И дома, с Б. А. и Кирюшей, она на такие глупости, как держать себя в руках, не тратилась. Еще чего, голос не повышать! Вот еще — посуду не швырять! Вот и первый семейный секрет: за дверью квартиры высокой культуры каждый день бушевали скандалы.
Кира придиралась к совершенной ерунде, и вывести ее из себя могла невымытая чашка, незастеленная постель, невыключенный свет — любая мелочь, начинающаяся с «не». Возможно, это вообще не заслуживало бы упоминания — ведь на подобного рода вещи раздражаются многие женщины. А также на неподходящее выражение лица мужа, а также сына, а также дождь за окном, или же она просто не утруждала себя обозначением причины.

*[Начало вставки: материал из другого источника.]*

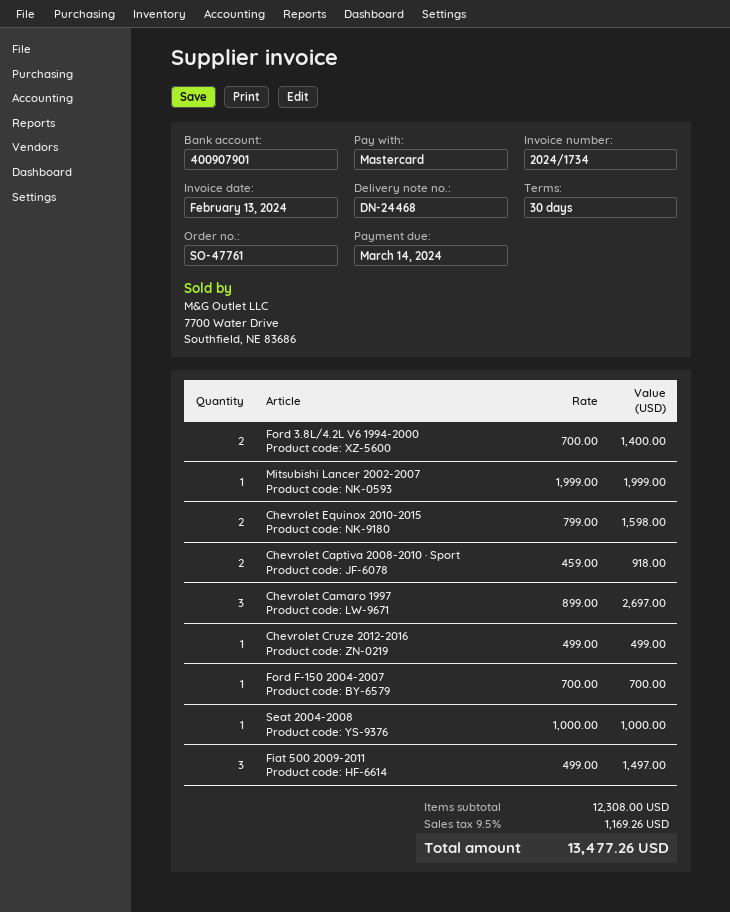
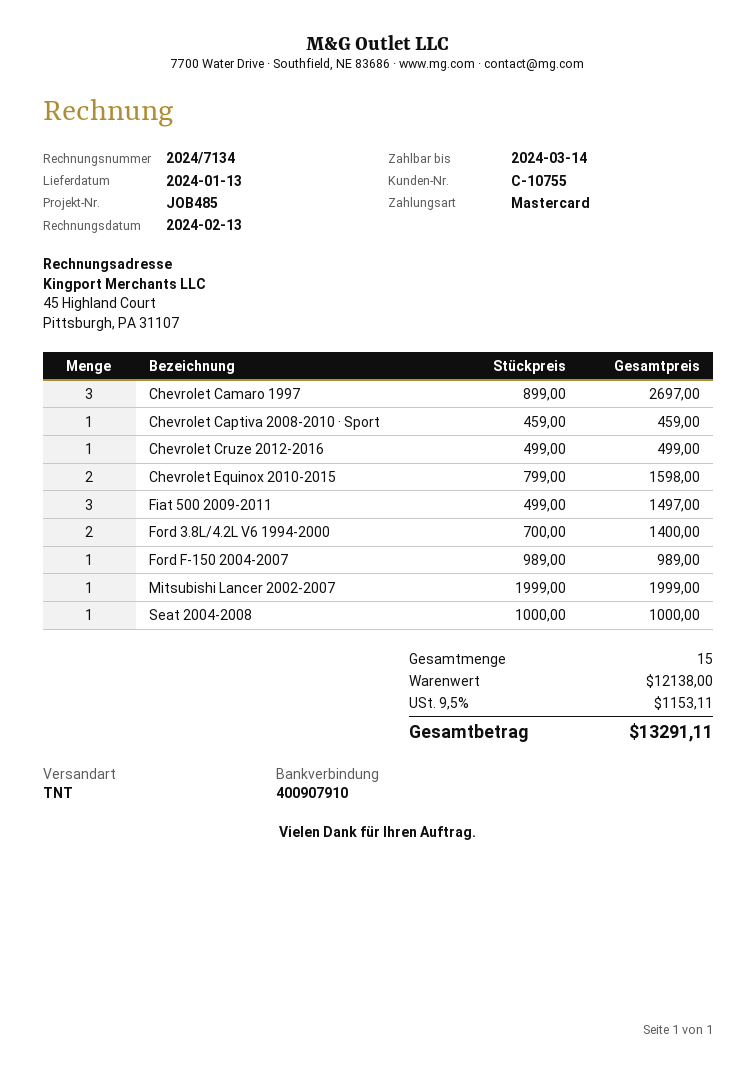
invoice number: 2024/1734 -> 2024/7134
bank account: 400907901 -> 400907910
Chevrolet Captiva 2008-2010 · Sport: 2 x 459.00 = 918.00 -> 1 x 459.00 = 459.00
Ford F-150 2004-2007: 1 x 700.00 = 700.00 -> 1 x 989.00 = 989.00
subtotal: 12308.00 -> 12138.00
tax: 9.5% = 1169.26 -> 9.5% = 1153.11
total: 13477.26 -> 13291.11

Странность была в том, что все, что делала Кира — скандалила, кричала, оскорбляла, — она делала во имя любви. Все это невымытое, незастеленное и неаккуратное было поводом, а причина всегда была одна — они ее не любят. Или любят, но мало. Или любят достаточно, но не так, неправильно. Кира любовь мужа и сына все время взвешивала и прикидывала — не маловато ли, или, может, качества невысокого...
— Ах вот вы как ко мне относитесь! — вскрикивала она с порога. Б. А. с Кирюшей испуганно вздрагивали и преданно на нее смотрели: любим-любим! Но не тутто было.
— Значит, вы не любите меня, не любите! — Кирин голос становился грубым, каркающим.
Кричала Кира страшно, помогая себе чем придется — руками потрясала, глазами вращала, зубами клацала, вещами бросалась. Но было не смешно, а страшно. Кирюше уж точно было страшно.
В гневе она могла оскорбить, ударить по больному, с вывертом. Говорила то, что обычно люди никогда не говорят друг другу, а если говорят, то только раз, перед тем как навсегда расстаться. А Кира могла сказать походя, перед ужином: «Ты неудачник» — мужу, или: «Ты ничтожество» — мужу или сыну, или: «Я тебя презираю, ты жалкий человек, ты опять...» Что именно «опять», значения не имело.
Она вылетала на кухню, хлопнув дверью (кухня была ее личным местом), и мгновенно бросалась обратно к ним с перекошенным от злобы лицом — докричать, доругаться.
И тем не менее через мгновение из кухни звучало:
— Боренька, Кирюша! Ну что вы там сидите? Против меня дружите? — и звала их из кухни певучим голосом козы из сказки: «Ваша мать пришла, сырников напекла».
Прощать Киру или не прощать — так вопрос не стоял. Они не обижались. На кого обижаться, на Киру?!
Так и жили — Кира скандалила, истерически кричала, ежедневно, а по выходным ежечасно проверяя своих мужчин на любовь с усердием сапера на минном поле.
А для всех они были счастливой семьей высокой культуры! Когда приходили гости, Кира мгновенно вытирала слезы и расцветала нежной лучезарной улыбкой.
При гостях Кира на первый план выдвигала Б. А., а сама становилась в точности такой, как со студентами, — невероятно обаятельной, подчеркнуто нежной: рядом со своим мужчиной нужно быть тихой, учила она студенток.
— Почему мама всегда кричит и плачет? Мы ее плохо любим? — спрашивал Кирюша.
 — Просто в твоей маме бушует артистический темперамент, — объяснял Б. А, — она же актриса.
— Лучше бы она была не актриса, — вздыхал Кирюша.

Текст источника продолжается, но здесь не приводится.